Small Kafka: Tansu + SQLite on a free t3.micro (AWS Free Tier)

AWS has a free tier that can be used with the t3micro instance, having 1GiB of memory and an EBS baseline throughput of ~10MB/s. Great for kick starting an early stage project. A maximum EBS throughput of ~260MB/s, creates some headroom to flex up. Keep a beady eye on those CPU credits though!

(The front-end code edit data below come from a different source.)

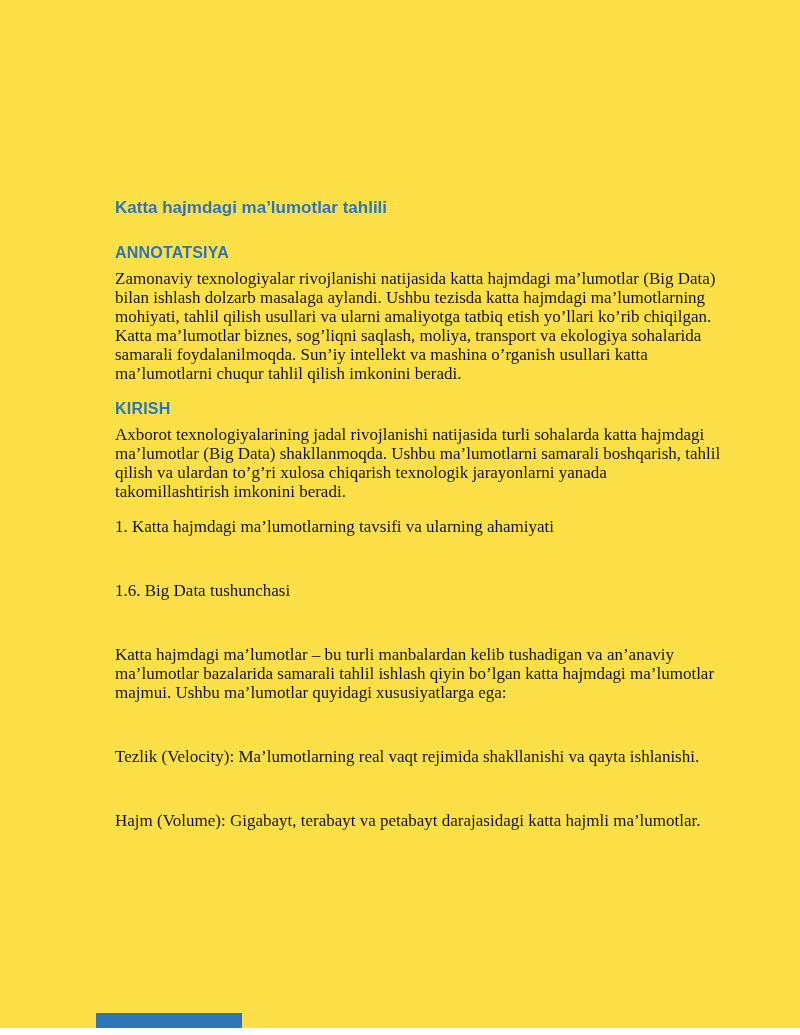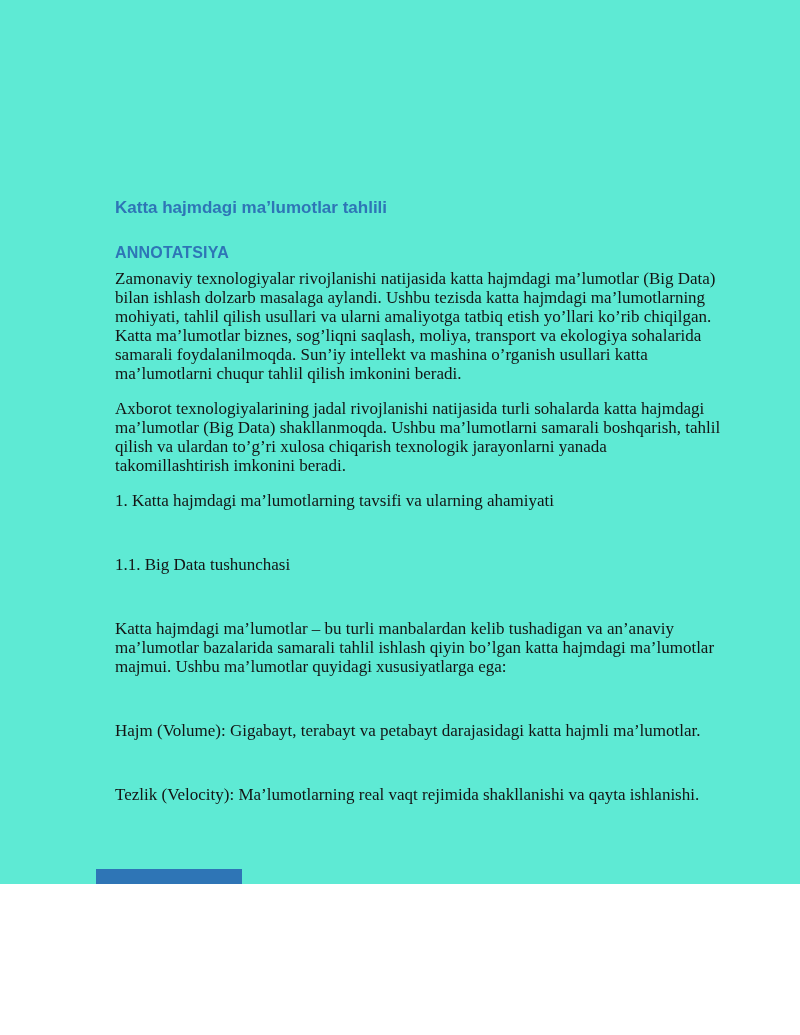"Katta hajmdagi ma’lumotlar tahlili" .page { background: #5eead4 -> #fde047; height: 884px -> 1028px }
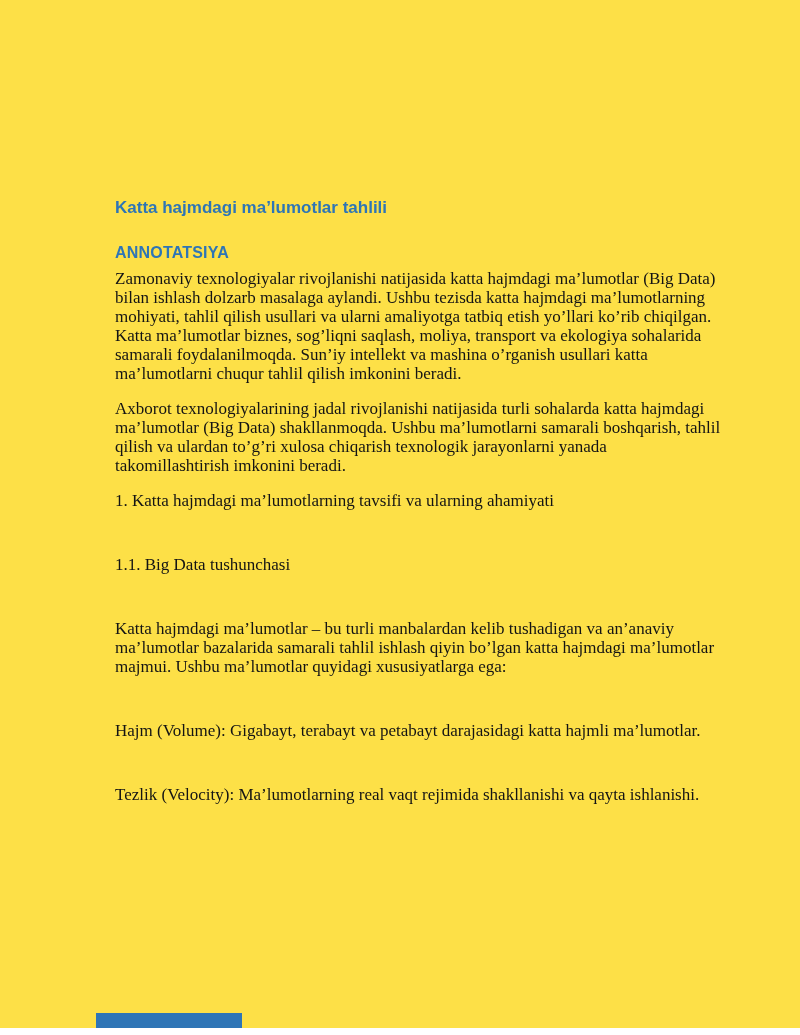"KIRISH" h2.doc-h2 { html: none -> <h2>KIRISH</h2> }
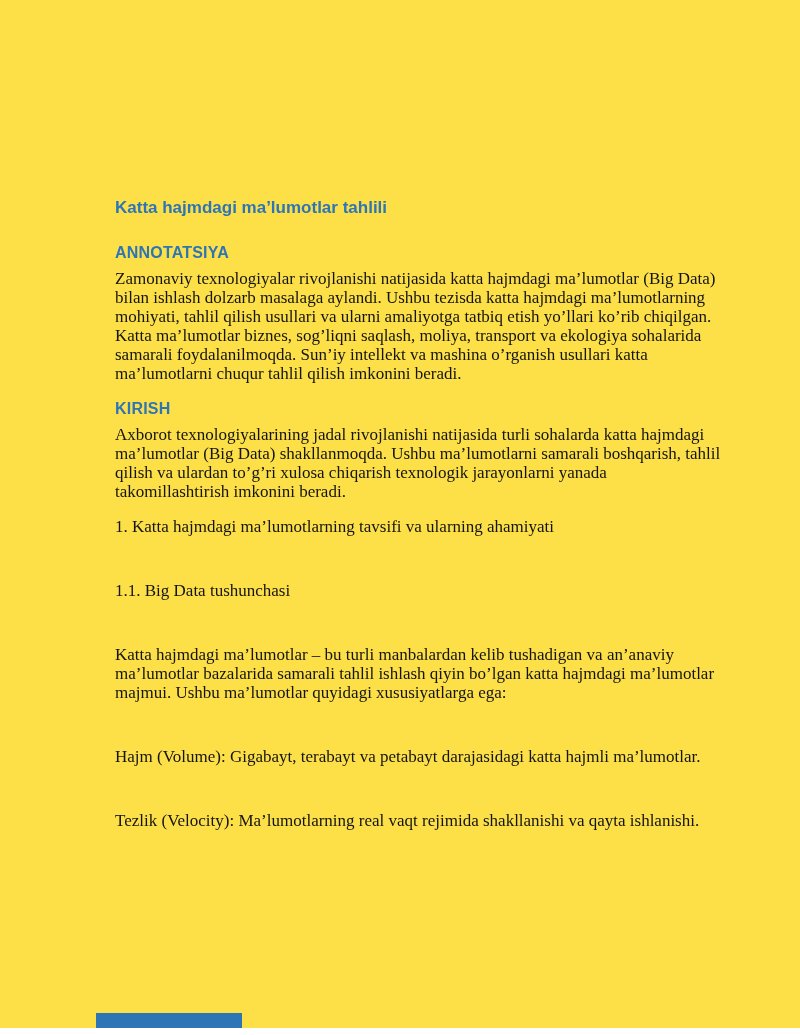"1.1. Big Data tushunchasi" p.body-par { text: 1.1 -> 1.6 }
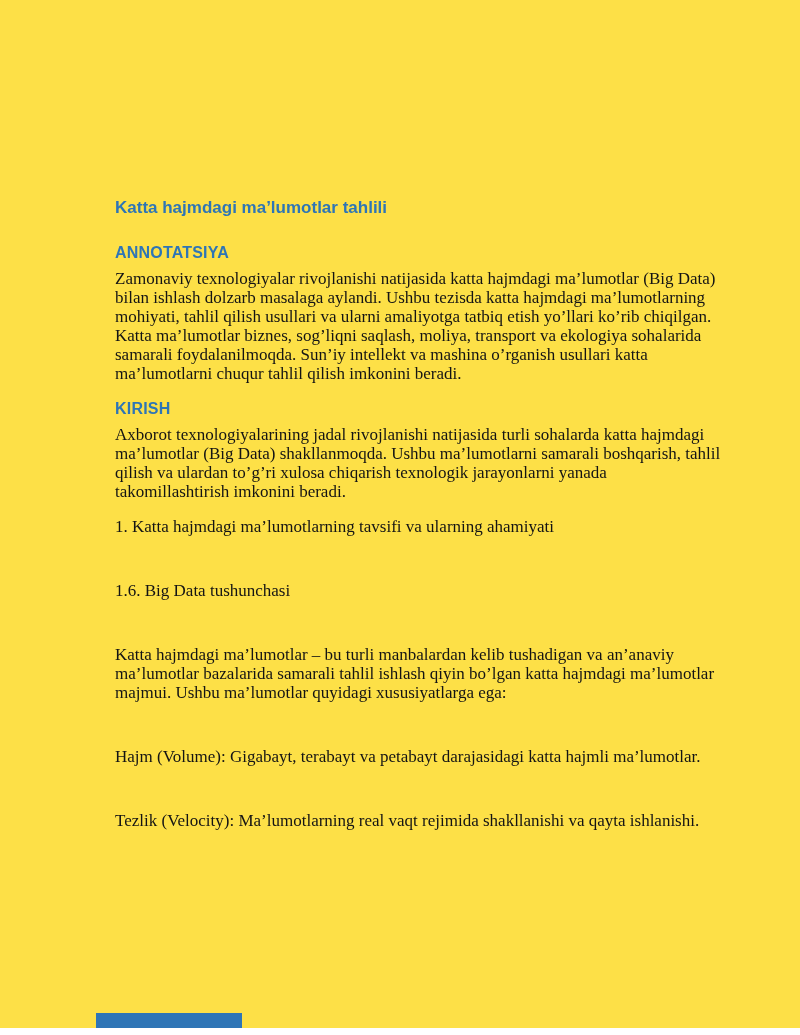"Hajm (Volume): Gigabayt, terabayt va" p.body-par { order: before "Tezlik (Velocity): Ma’lumotlarning real" -> after "Tezlik (Velocity): Ma’lumotlarning real" }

I thought I'd try the Tansu broker on a t3micro using the embedded SQLite storage engine. All meta and message data is stored in this database. To backup or restore an environment, is as simple as copying tansu.db. In a zero downtime environment, the S3 storage engine could be used, allowing multiple stateless brokers to use the same bucket concurrently.

Let's spin up a t3micro instance with Amazon Linux 2023, to setup the following:

The Supplementary Packages for Amazon Linux (SPAL) package repository
Docker Compose to run the Tansu broker docker image
Enable the containerd (docker) service
Add the docker group to the ec2-user so that we can run docker commands
Reboot after installing the services

Using the following commands:

sudo dnf install -y spal-release
sudo dnf install -y docker-compose
sudo systemctl enable containerd.service
sudo usermod -a -G docker ec2-user
sudo /sbin/shutdown -r now

Log back in and create a compose.yaml, that will do the following:

We are using the latest Tansu docker image from ghcr.io/tansu-io/tansu. The image is from scratch containing only the Tansu statically linked binary (well, maybe a LICENSE and some SSL certificates too!).
Substitute the ADVERTISED_LISTENER_URL with the name of your instance
Default logging to the warn level
Use the SQLite STORAGE_ENGINE using the /data directory in the container
Map the /data directory in the container to the current directory on the host
Expose the Kafka API on port 9092

My compose.yaml, ensure that you change ADVERTISED_LISTENER_URL with the name of your instance:

---
services:
  tansu:
    image: ghcr.io/tansu-io/tansu
    environment:
      ADVERTISED_LISTENER_URL: tcp://ec2-35-179-120-103.eu-west-2.compute.amazonaws.com:9092/
      RUST_LOG: ${RUST_LOG:-warn}
      STORAGE_ENGINE: "sqlite://data/tansu.db"
    volumes:
      - ./:/data/
    ports:
      - 9092:9092

Start tansu with:

docker compose up -d

Check on the broker memory being used:

ps -p $(pgrep tansu) -o rss= | awk '{print $1/1024 " MB"}'
18.9336 MB

Create a test topic using the Tansu CLI:

docker compose exec tansu /tansu topic create test

Verify that the test topic has been created with:

docker compose exec tansu /tansu topic list | jq '.[].name'

Hopefully, at this point you see the name of the test topic.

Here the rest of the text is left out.